In vivo evaluation of a novel porous hydroxyapatite to sustain osteogenesis of transplanted bone marrow-derived osteoblastic cells
- PMID: 11484183
- DOI: 10.1002/1097-4636(200111)57:2<208::aid-jbm1160>3.0.co;2-n
In vivo evaluation of a novel porous hydroxyapatite to sustain osteogenesis of transplanted bone marrow-derived osteoblastic cells
Abstract
Biosynthetic bone grafts are considered to contain one or more of three critical components: osteoprogenitor cells, an osteoconductive matrix, and osteoinductive growth factors. The basic requirements of the scaffold material are biocompatibility, mechanical integrity, and osteoconductivity. A major design problem is satisfying these requirements with a single composite. In this study, we hypothesize that one composite that combines bone marrow-derived osteoblasts and a novel mechanical reinforced porous hydroxyapatite with good biocompatibility and osteoconductivity (HA/BMO) can reach these requirements. A novel sintered porous hydroxyapatite (HA) was prepared by the following procedures. The HA slurry was foamed by adding polyoxyethylenelaurylether (PEI) and mixing. The pores were fixed by crosslinking PEI with diepoxy compounds and the HA porous body was sintered at 1200 degrees C for 3 h. The HA sintered porous body had a high porosity (77%), and was completely interconnected. Average pore diameter was 500 microm and the interconnecting path 200 microm in diameter. The compressive (17 MPa) and three-point bending (7 MPa) strengths were high. For in vivo testing, the 2-week subcultured HA/BMO (+) composites were implanted into subcutaneous sites of syngeneic rats until 8 weeks after implantation. These implants were harvested at different time points and prepared for the biochemical analysis of alkaline phosphatase activity (ALP) and bone osteocalcin content (OCN), and histological analysis.
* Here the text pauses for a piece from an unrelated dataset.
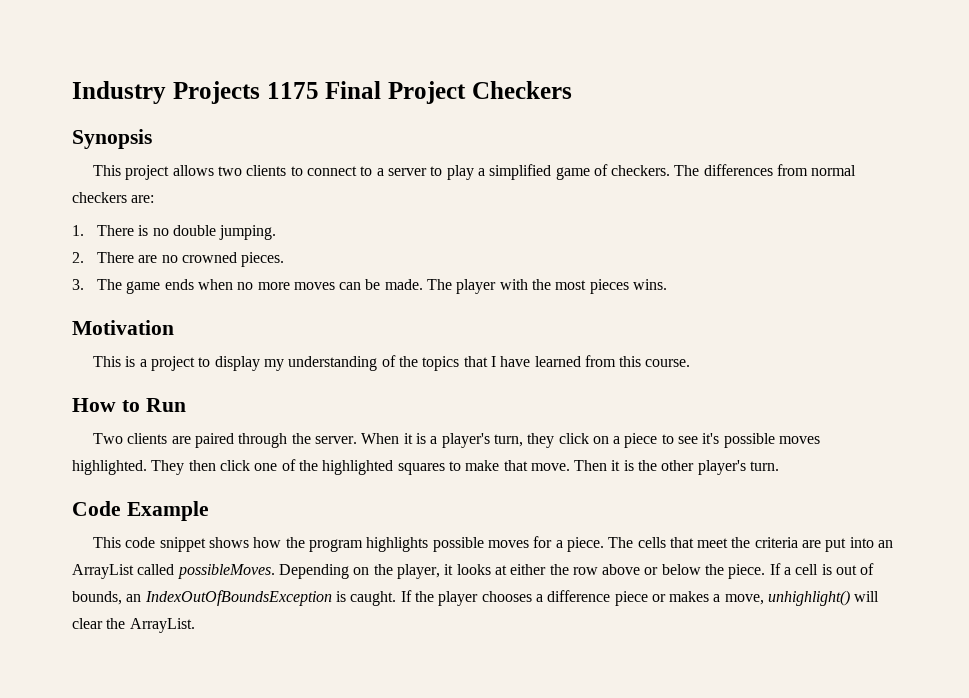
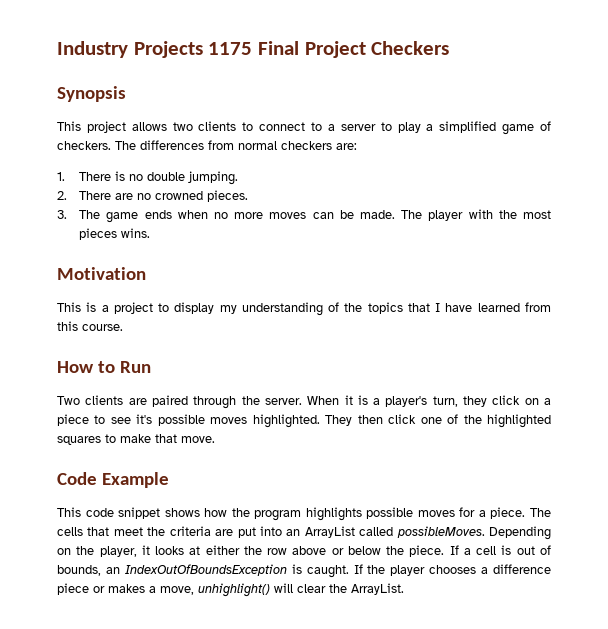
[574,460,780,475] Then it is the other player's turn. -> (215, 439) none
ALP and OCN in the HA/BMO group were much higher than those in the HA without BMOs control group 1 week after implantation (p < 0.001). Light microscopy revealed mature bone formation in the HA/BMO composite 4 weeks after implantation. In the SEM study, mineralized collagenous extracellular matrix was noted in HA/BMO composite 2 weeks after implantation with numbers of active osteoblasts. We conclude that the composite of the novel HA and cultured BMOs has osteogenic ability in vivo. These results provide a basis for further studies on the use of this composite as an implant in orthopaedic surgery.